Hey all! I am looking for a way to use file target...
# ask-community
m
Hey all! I am looking for a way to use file targets for output caching, but parameterised by the upstream dependencies to a specific task. In other words, I don’t care exactly what the GCSResult file path looks like, but I need that 1) the filepath corresponds to that task’s upstream dependencies (such that one task could have many possible output results), and 2) all these different results could be cached at any one time. Has anyone done something like this? NB: what would be amazing is something like an
{upstream}
context option for a given task that somehow serializes the upstream dependencies into the result / target file name at run time. I know there is a
{parameters}
context value (so I could use this in worst case), but not every task in a particular flow depends on all of that flow’s parameters, so this would result in unecessary computation. Right now I implement something like this inside the task’s run logic itself, but I imagine it’s a helluva lot slower than letting the orchestrator deal with skipping tasks rather than entering every task to perform a file existence check before exiting (and also a lot less clean). Cheers for any help!
Managed to figure out a solution here (I think). I’ll happily explain if anyone else is stuck 🙂
j
Would love to hear your solution. 😃😃
b
+1 interested in this space
I'm doing something similar - all of the inputs (and the flow parameters) are available when formatting the target filename, so you could pass a callable as your target formatter and compute some "input hash" for the filename.
👍 1
Actually this would be easier if you used a custom Result class, something like ..
Copy code
class TokenizedResult(Result):

    def __init__(self, root: str, protocol: str = "file", **kwargs):
        self.protocol = protocol
        self.root = root
        self.fs = fsspec.filesystem(protocol)
        super().__init__(**kwargs)

    @staticmethod
    def _inputs_to_kwargs(inputs):
        return {k: _extract_value(v) for k, v in inputs.items()}

    @staticmethod
    def _context_to_func(**context):
        return _find_task_func(flow_name=context["flow_name"], task_name=context["task_name"])

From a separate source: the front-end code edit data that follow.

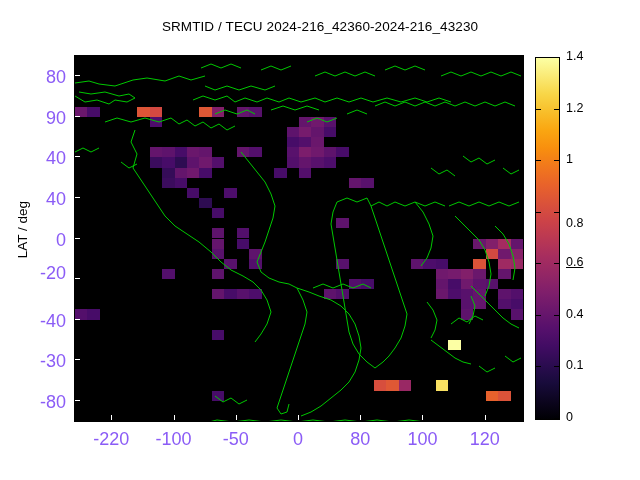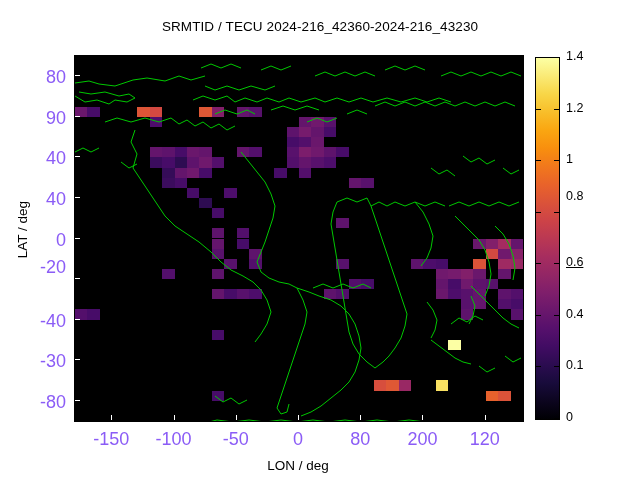--- a/index.html
+++ b/index.html
@@ -302,63 +302,62 @@
       <div class="tick-label ytick-label" style="left: 16px; top: 67.2778px; width: 50px;">80</div>
       <div class="tickmark" style="left: 75px; top: 75.2778px; width: 5px; height: 1px;"></div>
       <div class="tick-label ytick-label" style="left: 16px; top: 107.833px; width: 50px;">90</div>
       <div class="tickmark" style="left: 75px; top: 115.833px; width: 5px; height: 1px;"></div>
       <div class="tick-label ytick-label" style="left: 16px; top: 148.389px; width: 50px;">40</div>
       <div class="tickmark" style="left: 75px; top: 156.389px; width: 5px; height: 1px;"></div>
       <div class="tick-label ytick-label" style="left: 16px; top: 188.944px; width: 50px;">40</div>
       <div class="tickmark" style="left: 75px; top: 196.944px; width: 5px; height: 1px;"></div>
       <div class="tick-label ytick-label" style="left: 16px; top: 229.5px; width: 50px;">0</div>
       <div class="tickmark" style="left: 75px; top: 237.5px; width: 5px; height: 1px;"></div>
-      <div class="tick-label ytick-label" style="left: 16px; top: 257px; width: 50px;">-20</div>
+      <div class="tick-label ytick-label" style="left: 16px; top: 263px; width: 50px;">-20</div>
       <div class="tickmark" style="left: 75px; top: 278.056px; width: 5px; height: 1px;"></div>
       <div class="tick-label ytick-label" style="left: 16px; top: 310.611px; width: 50px;">-40</div>
       <div class="tickmark" style="left: 75px; top: 318.611px; width: 5px; height: 1px;"></div>
       <div class="tick-label ytick-label" style="left: 16px; top: 351.167px; width: 50px;">-30</div>
       <div class="tickmark" style="left: 75px; top: 359.167px; width: 5px; height: 1px;"></div>
       <div class="tick-label ytick-label" style="left: 16px; top: 391.722px; width: 50px;">-80</div>
       <div class="tickmark" style="left: 75px; top: 399.722px; width: 5px; height: 1px;"></div>
     </div>
   <div id="x-ticks">
-      <div class="tick-label xtick-label" style="left: 81.3333px; top: 429px; width: 60px;">-150</div>
+      <div class="tick-label xtick-label" style="left: 81.3333px; top: 429px; width: 60px;">-220</div>
       <div class="tickmark" style="left: 111.333px; top: 415px; width: 1px; height: 5px;"></div>
       <div class="tick-label xtick-label" style="left: 143.556px; top: 429px; width: 60px;">-100</div>
       <div class="tickmark" style="left: 173.556px; top: 415px; width: 1px; height: 5px;"></div>
       <div class="tick-label xtick-label" style="left: 205.778px; top: 429px; width: 60px;">-50</div>
       <div class="tickmark" style="left: 235.778px; top: 415px; width: 1px; height: 5px;"></div>
       <div class="tick-label xtick-label" style="left: 268px; top: 429px; width: 60px;">0</div>
       <div class="tickmark" style="left: 298px; top: 415px; width: 1px; height: 5px;"></div>
       <div class="tick-label xtick-label" style="left: 330.222px; top: 429px; width: 60px;">80</div>
       <div class="tickmark" style="left: 360.222px; top: 415px; width: 1px; height: 5px;"></div>
-      <div class="tick-label xtick-label" style="left: 392.444px; top: 429px; width: 60px;">200</div>
+      <div class="tick-label xtick-label" style="left: 392.444px; top: 429px; width: 60px;">100</div>
       <div class="tickmark" style="left: 422.444px; top: 415px; width: 1px; height: 5px;"></div>
       <div class="tick-label xtick-label" style="left: 454.667px; top: 429px; width: 60px;">120</div>
       <div class="tickmark" style="left: 484.667px; top: 415px; width: 1px; height: 5px;"></div>
     </div>
 
-  <div id="xlabel">LON / deg</div>
   <div id="ylabel">LAT / deg</div>
 
   <div id="colorbar-frame">
     <div id="colorbar-gradient" style="background: linear-gradient(to top, rgb(0, 0, 4) 0%, rgb(12, 5, 31) 5%, rgb(24, 11, 59) 10%, rgb(43, 12, 80) 15%, rgb(65, 12, 99) 20%, rgb(86, 16, 108) 25%, rgb(106, 23, 108) 30%, rgb(127, 30, 107) 35%, rgb(147, 38, 101) 40%, rgb(167, 45, 95) 45%, rgb(186, 56, 83) 50%, rgb(205, 67, 71) 55%, rgb(219, 83, 57) 60%, rgb(233, 99, 42) 65%, rgb(241, 120, 28) 70%, rgb(248, 143, 14) 75%, rgb(250, 166, 17) 80%, rgb(248, 190, 42) 85%, rgb(248, 214, 71) 90%, rgb(250, 234, 118) 95%, rgb(252, 255, 164) 100%);"></div>
   </div>
   <div id="cb-ticks">
       <div class="cb-tick-label" style="top: 49px;">1.4</div>
       <div class="cb-tickmark" style="left: 536px; top: 57px;"></div>
       <div class="cb-tickmark" style="left: 554px; top: 57px;"></div>
       <div class="cb-tick-label" style="top: 100.571px;">1.2</div>
       <div class="cb-tickmark" style="left: 536px; top: 108.571px;"></div>
       <div class="cb-tickmark" style="left: 554px; top: 108.571px;"></div>
       <div class="cb-tick-label" style="top: 152.143px;">1</div>
       <div class="cb-tickmark" style="left: 536px; top: 160.143px;"></div>
       <div class="cb-tickmark" style="left: 554px; top: 160.143px;"></div>
-      <div class="cb-tick-label" style="top: 189px;">0.8</div>
+      <div class="cb-tick-label" style="top: 216px;">0.8</div>
       <div class="cb-tickmark" style="left: 536px; top: 211.714px;"></div>
       <div class="cb-tickmark" style="left: 554px; top: 211.714px;"></div>
       <div class="cb-tick-label" style="top: 255.286px; text-decoration: underline;">0.6</div>
       <div class="cb-tickmark" style="left: 536px; top: 263.286px;"></div>
       <div class="cb-tickmark" style="left: 554px; top: 263.286px;"></div>
       <div class="cb-tick-label" style="top: 306.857px;">0.4</div>
       <div class="cb-tickmark" style="left: 536px; top: 314.857px;"></div>
       <div class="cb-tickmark" style="left: 554px; top: 314.857px;"></div>
       <div class="cb-tick-label" style="top: 358.429px;">0.1</div>
       <div class="cb-tickmark" style="left: 536px; top: 366.429px;"></div>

    def _path(self, inputs, **kwargs):
        """ Determine a tokenized path for this task and inputs """
        task_func = self._context_to_func(**kwargs)
        module = task_func.__module__
        func_kwargs = self._inputs_to_kwargs(inputs=inputs)
        key = tokenize_func(func=task_func)(**func_kwargs)
        task_name = kwargs["task_name"]
        return f"{self.root}/{module}.{task_name}/{key}"

    def format(self, **kwargs: Any) -> "Result":
        new = self.copy()
        new.location = new.location.replace("{filename}", "")
        new.location = new.location.format(**kwargs)
        return new

    def exists(self, location: str, inputs: Dict, **kwargs: Any) -> bool:
        path = self._path(inputs=inputs, **kwargs.copy())
        return self.fs.exists(path=path)

    def read(self, location: str, inputs: Dict, **kwargs) -> "Result":
        path = self._path(inputs=inputs, **kwargs)
        with self.fs.open(path, 'rb') as f:
            return self.serializer.deserialize(f.read())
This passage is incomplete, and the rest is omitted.